• _Assignment_:
Output the listing exactly, without its pictures.

• _Source material_:

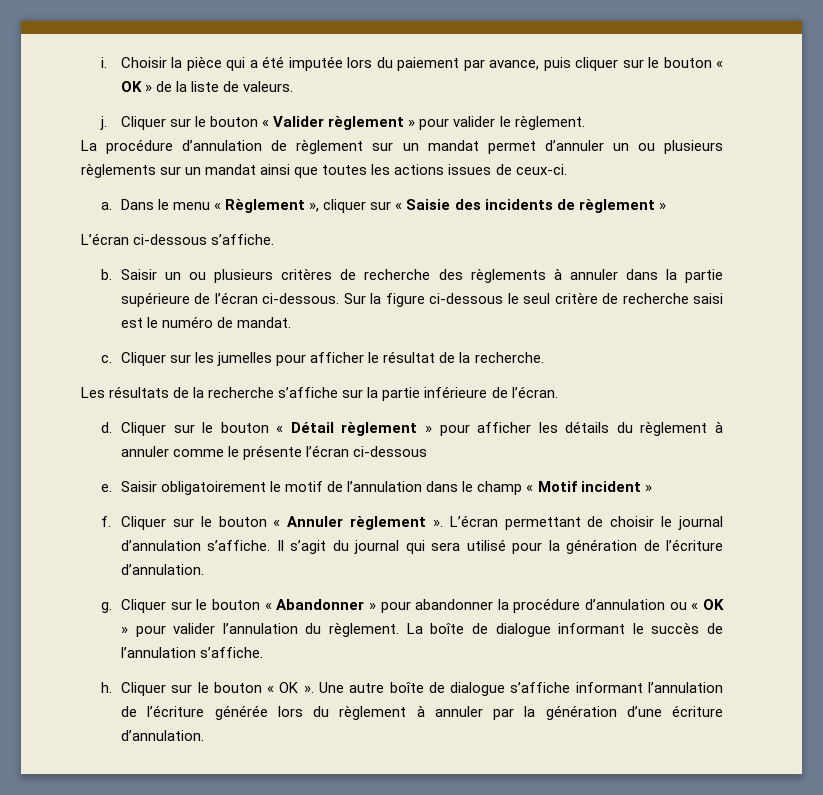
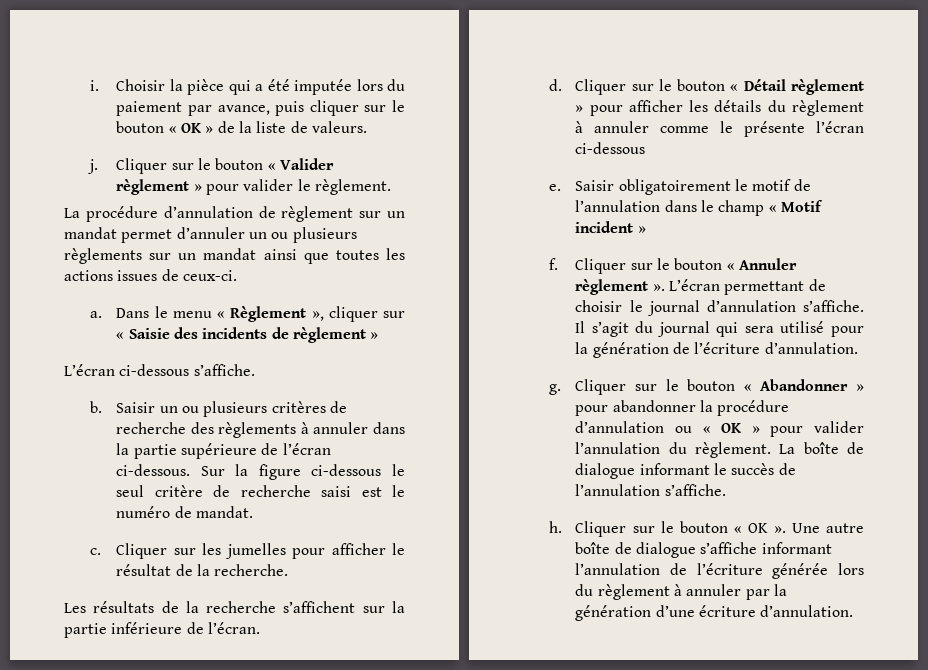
- Les résultats de la recherche s’affiche sur la partie inférieure de l’écran.
+ Les résultats de la recherche s’affichent sur la partie inférieure de l’écran.

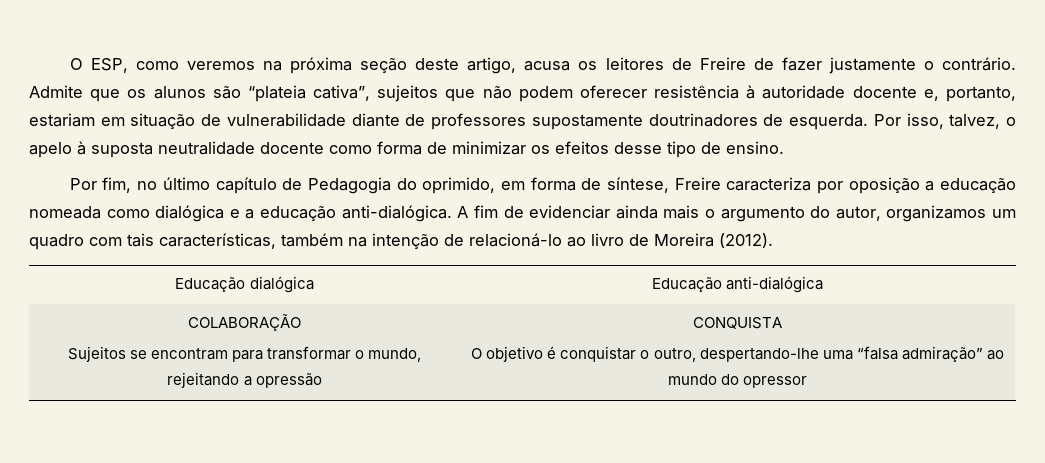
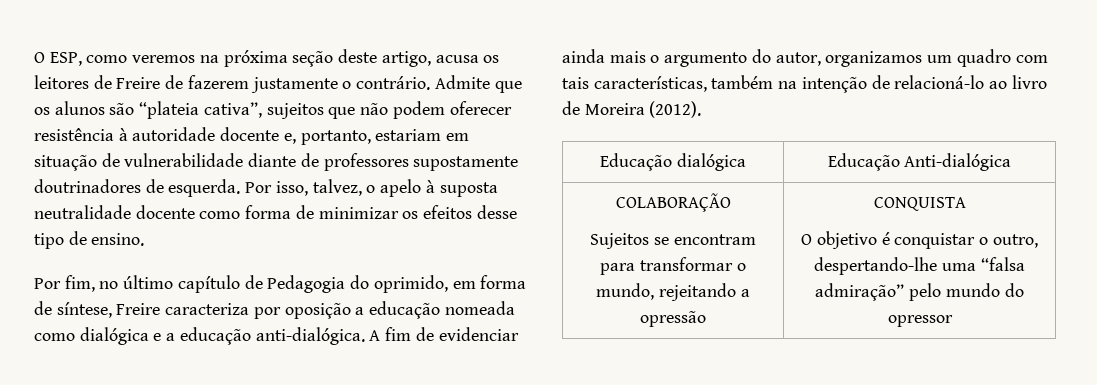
- O ESP, como veremos na próxima seção deste artigo, acusa os leitores de Freire de fazer justamente o contrário.
+ O ESP, como veremos na próxima seção deste artigo, acusa os leitores de Freire de fazerem justamente o contrário.
- Educação dialógica | Educação anti-dialógica
+ Educação dialógica | Educação Anti-dialógica
  COLABORAÇÃO
  Sujeitos se encontram para transformar o mundo, rejeitando a opressão | CONQUISTA
- O objetivo é conquistar o outro, despertando-lhe uma “falsa admiração” ao mundo do opressor
+ O objetivo é conquistar o outro, despertando-lhe uma “falsa admiração” pelo mundo do opressor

• _Task solution_:
- Les résultats de la recherche s’affiche sur la partie inférieure de l’écran.
+ Les résultats de la recherche s’affichent sur la partie inférieure de l’écran.

- O ESP, como veremos na próxima seção deste artigo, acusa os leitores de Freire de fazer justamente o contrário.
+ O ESP, como veremos na próxima seção deste artigo, acusa os leitores de Freire de fazerem justamente o contrário.
- Educação dialógica | Educação anti-dialógica
+ Educação dialógica | Educação Anti-dialógica
  COLABORAÇÃO
  Sujeitos se encontram para transformar o mundo, rejeitando a opressão | CONQUISTA
- O objetivo é conquistar o outro, despertando-lhe uma “falsa admiração” ao mundo do opressor
+ O objetivo é conquistar o outro, despertando-lhe uma “falsa admiração” pelo mundo do opressor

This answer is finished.